### LISTED RECORDS
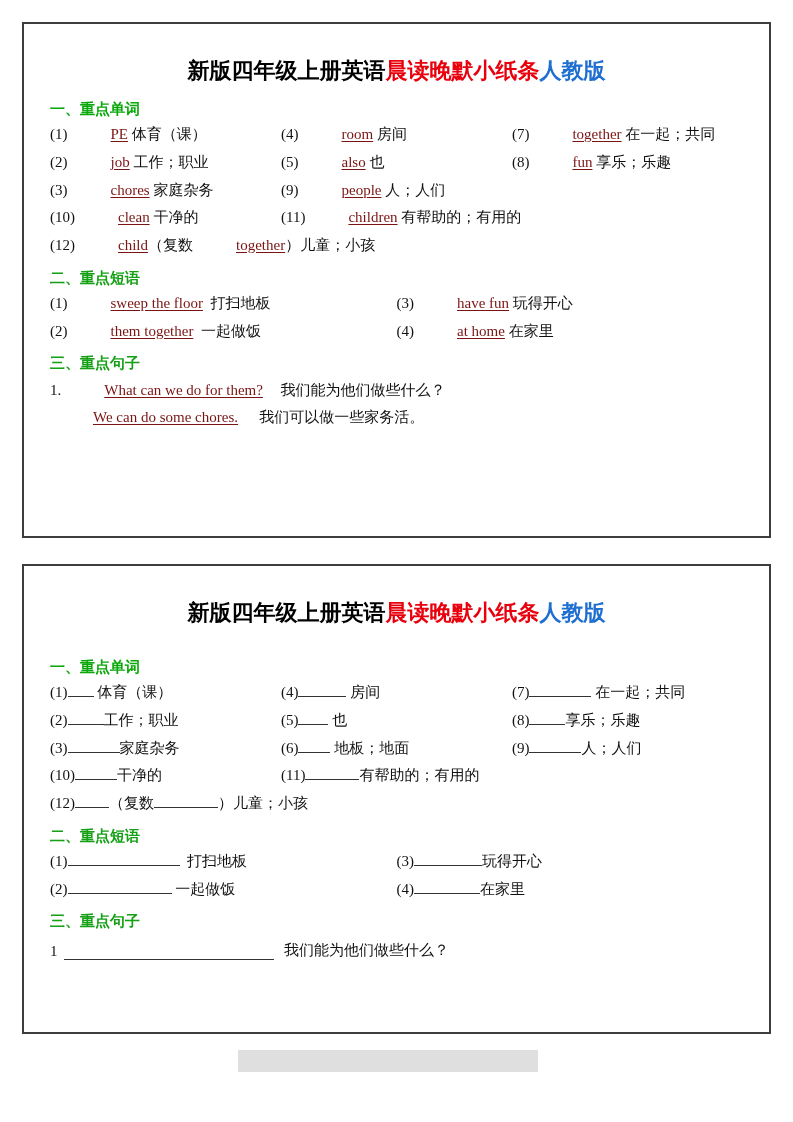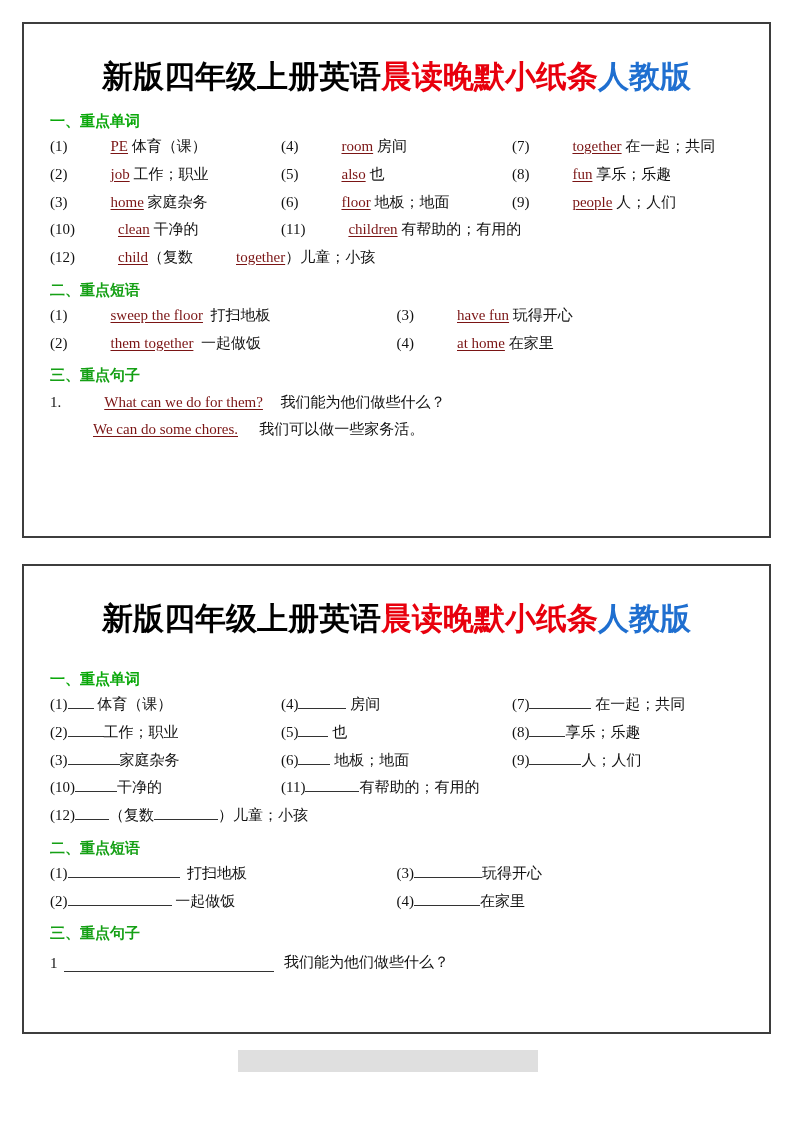--- a/index.html
+++ b/index.html
@@ -37,7 +37,7 @@
     text-align: center;
     font-family: "DejaVu Sans", sans-serif;
     font-weight: bold;
-    font-size: 31px;
+    font-size: 22px;
     letter-spacing: 0px;
     margin: 14px 0 0 0;
     white-space: nowrap;

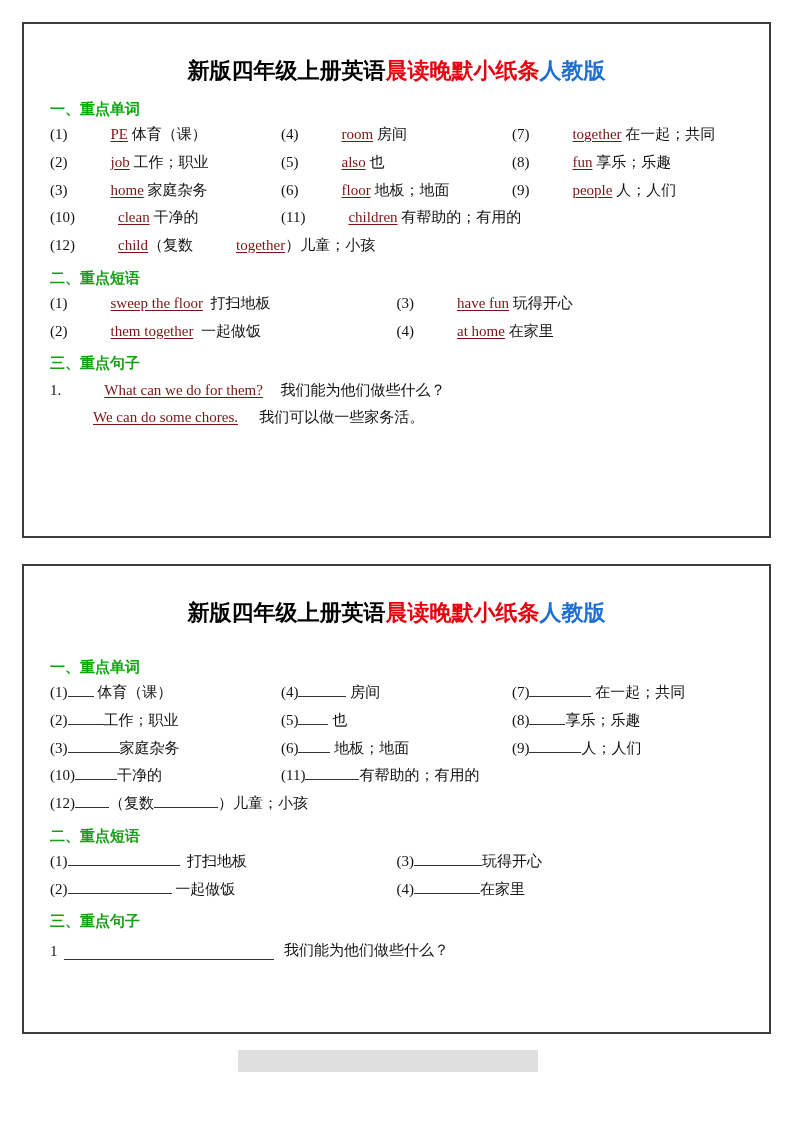--- a/index.html
+++ b/index.html
@@ -142,7 +142,7 @@
         <div class="cell"><span class="num">(8)</span><span class="en">fun</span>&nbsp;<span class="cn">享乐；乐趣</span></div>
       </div>
       <div class="row col3">
-        <div class="cell"><span class="num">(3)</span><span class="en">home</span>&nbsp;<span class="cn">家庭杂务</span></div>
+        <div class="cell"><span class="num">(3)</span><span class="en">chores</span>&nbsp;<span class="cn">家庭杂务</span></div>
         <div class="cell"><span class="num">(6)</span><span class="en">floor</span>&nbsp;<span class="cn">地板；地面</span></div>
         <div class="cell"><span class="num">(9)</span><span class="en">people</span>&nbsp;<span class="cn">人；人们</span></div>
       </div>

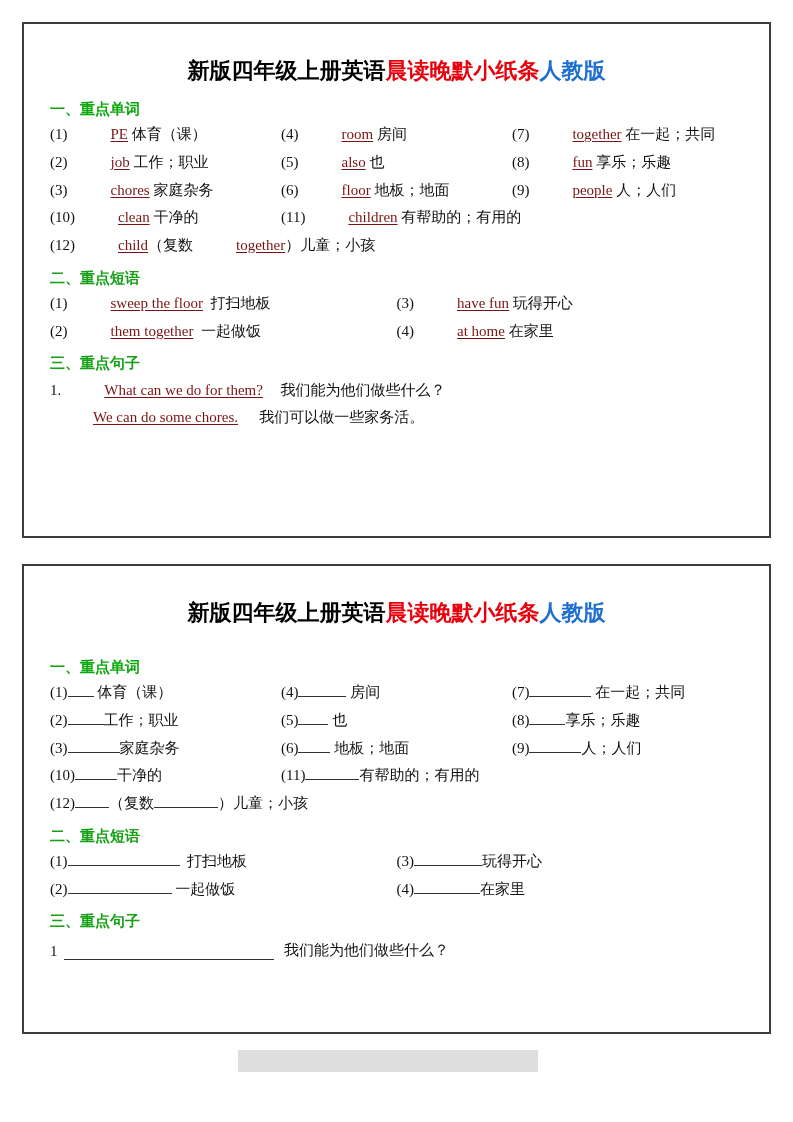--- a/index.html
+++ b/index.html
@@ -143,7 +143,6 @@
       </div>
       <div class="row col3">
         <div class="cell"><span class="num">(3)</span><span class="en">chores</span>&nbsp;<span class="cn">家庭杂务</span></div>
-        <div class="cell"><span class="num">(6)</span><span class="en">floor</span>&nbsp;<span class="cn">地板；地面</span></div>
         <div class="cell"><span class="num">(9)</span><span class="en">people</span>&nbsp;<span class="cn">人；人们</span></div>
       </div>
       <div class="row">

### WHAT YOU HAVE TO DO
Every line in the material above that has the word "chores" should be copied.

### RESULT OF THE EXERCISE
+        <div class="cell"><span class="num">(3)</span><span class="en">chores</span>&nbsp;<span class="cn">家庭杂务</span></div>
         <div class="cell"><span class="num">(3)</span><span class="en">chores</span>&nbsp;<span class="cn">家庭杂务</span></div>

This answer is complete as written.